A living trust lets you ensure your assets will be managed according to your wishes-even if you become unable to manage them yourself. When you become incapacitated the successor trustee can manage your assets and affairs related to assets in the trust. If you die, your successor trustee, a person you trust and choose, takes over as the manager of the trust, gathers your assets and pays taxes, debts and  claims without the cost and supervision of the court. If your assets are not in a living trust at your death then your estate goes through probate and is public, subject to probate tax and court supervision. It can take a great deal of time, money and effort to complete probate.
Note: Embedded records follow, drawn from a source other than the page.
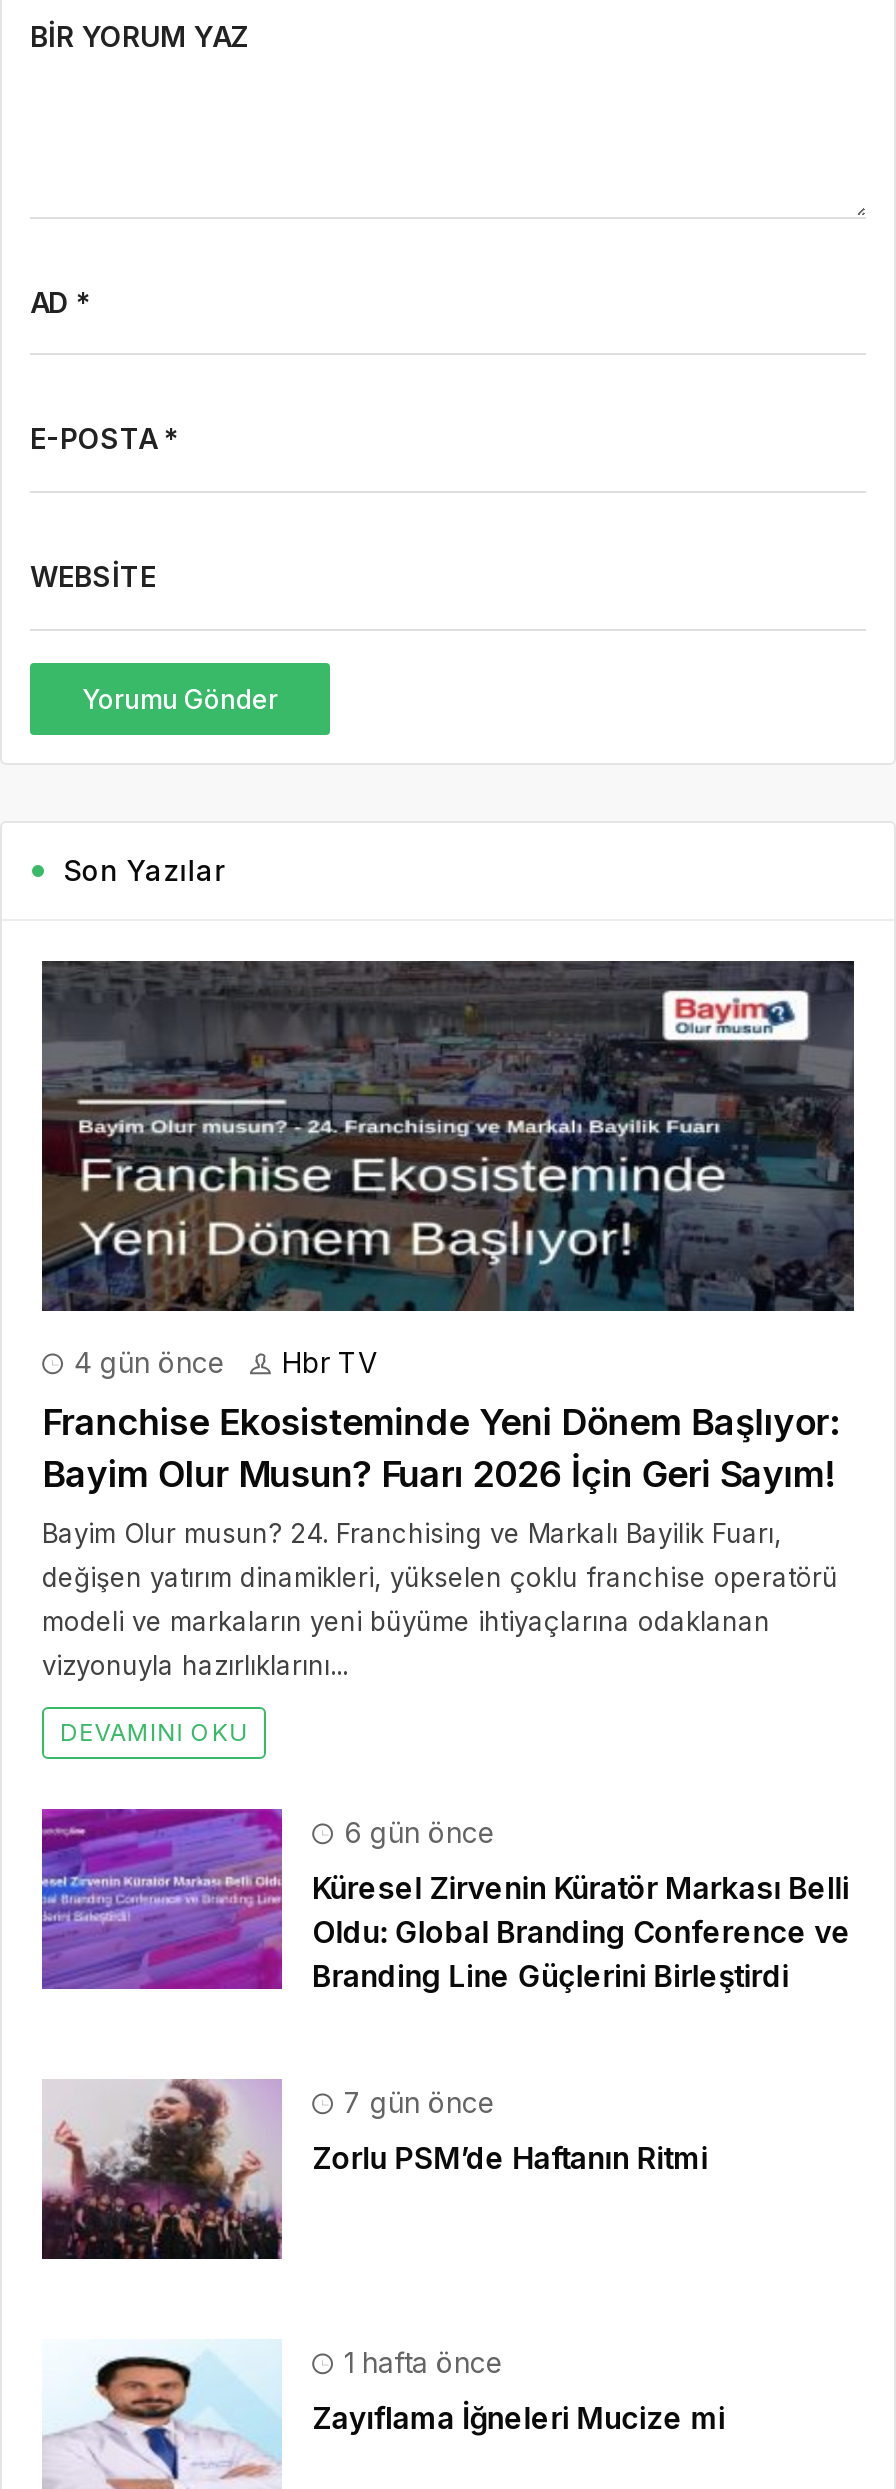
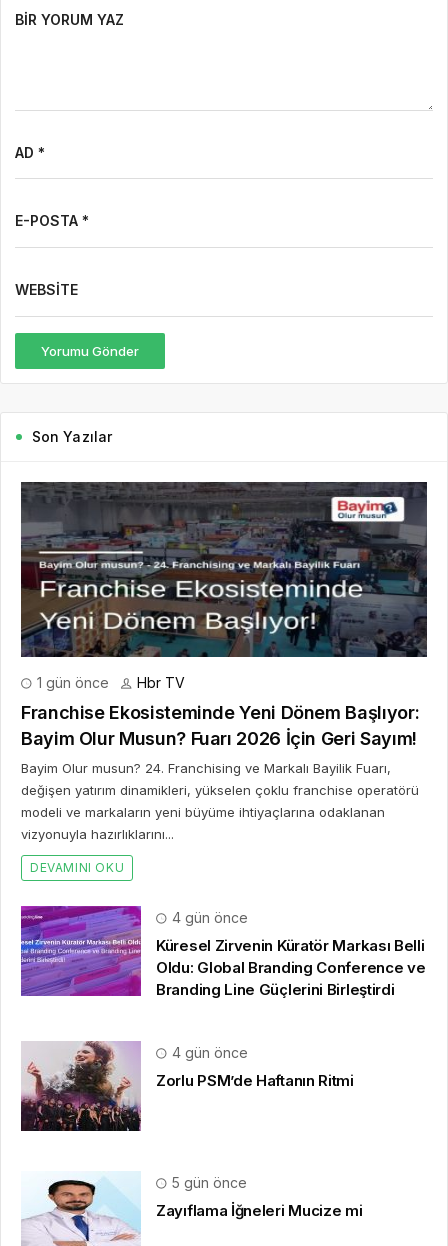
- 4 gün önce Hbr TV
+ 1 gün önce Hbr TV

- 6 gün önce
+ 4 gün önce

- 7 gün önce
+ 4 gün önce

- 1 hafta önce
+ 5 gün önce
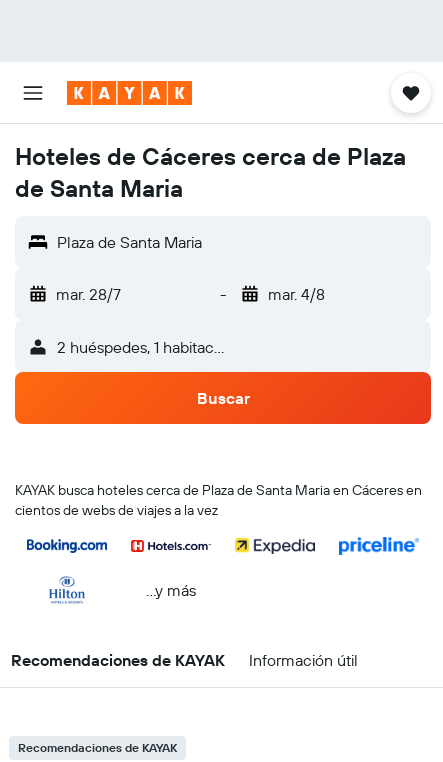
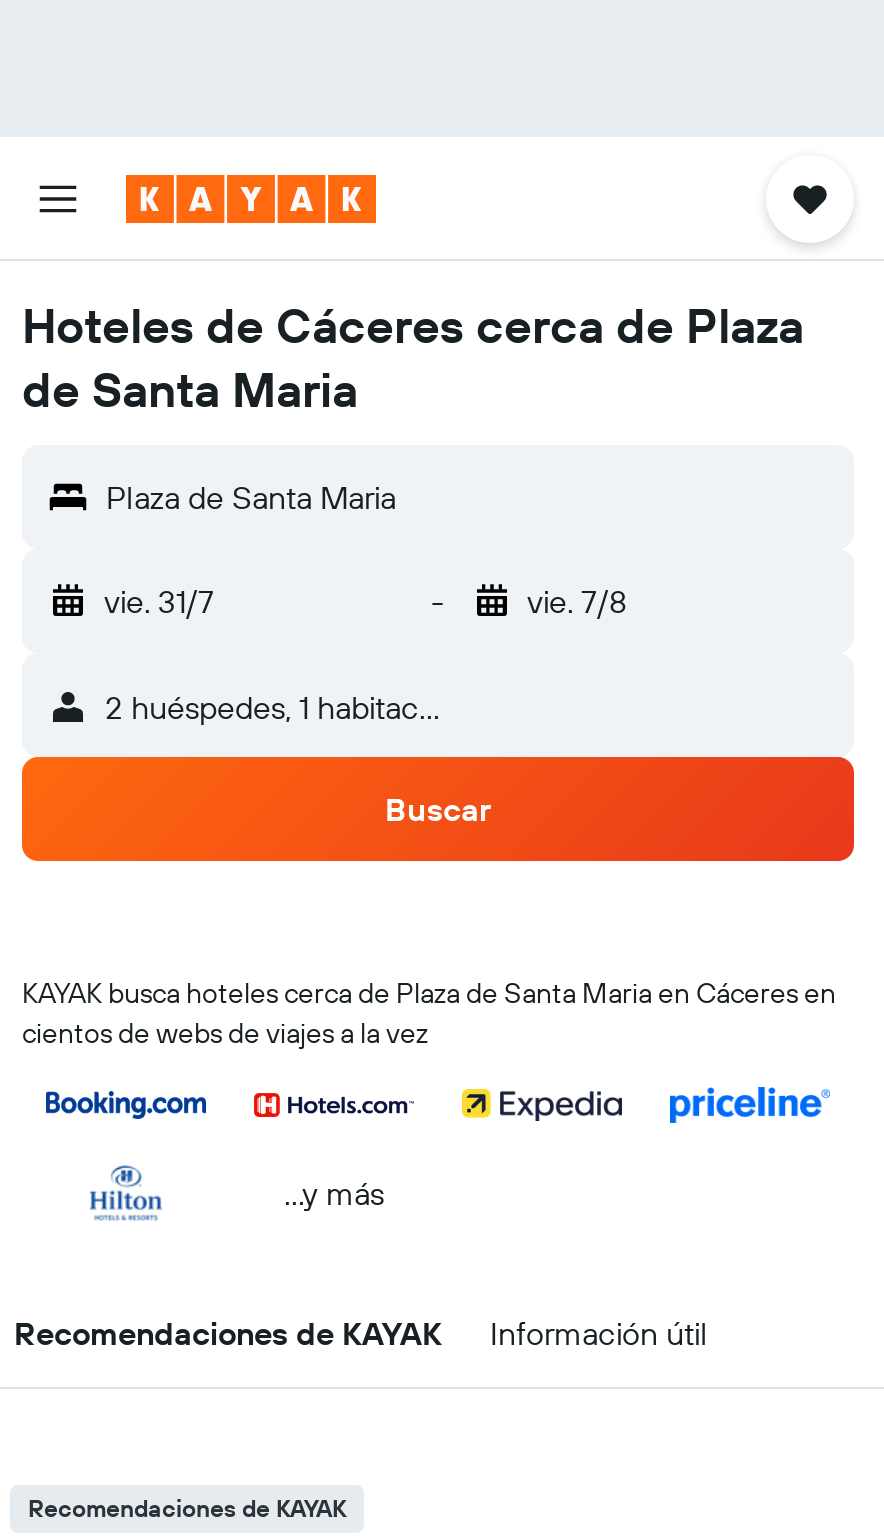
- mar. 28/7
+ vie. 31/7

- mar. 4/8
+ vie. 7/8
A living trust avoids this.

There is a mortgage on my home, can I still move the home into the living trust?

Yep. See above. Because the trust is completely revocable you can buy stuff, sell it and use it like the trust is not even there, as long as the grantor (you) are alive.

Do I need to file anything for a living trust?  With a living trust, your property is held (owned) by the trust and administered for your benefit during your lifetime, and then, much like a will, transferred to your heirs (called beneficiaries in a trust) when you die. Usually you, the creator (called a “grantor” or “settlor”) are the initial trustee of the trust while you are alive. Because of this, despite the fact you have placed your property into the trust, you can control those assets as if they were held in your own name while you are alive. We usually create a revocable trust for estate planning, which means you can cancel or change the trust anytime as long as you have legal capacity (i.e. you are competent).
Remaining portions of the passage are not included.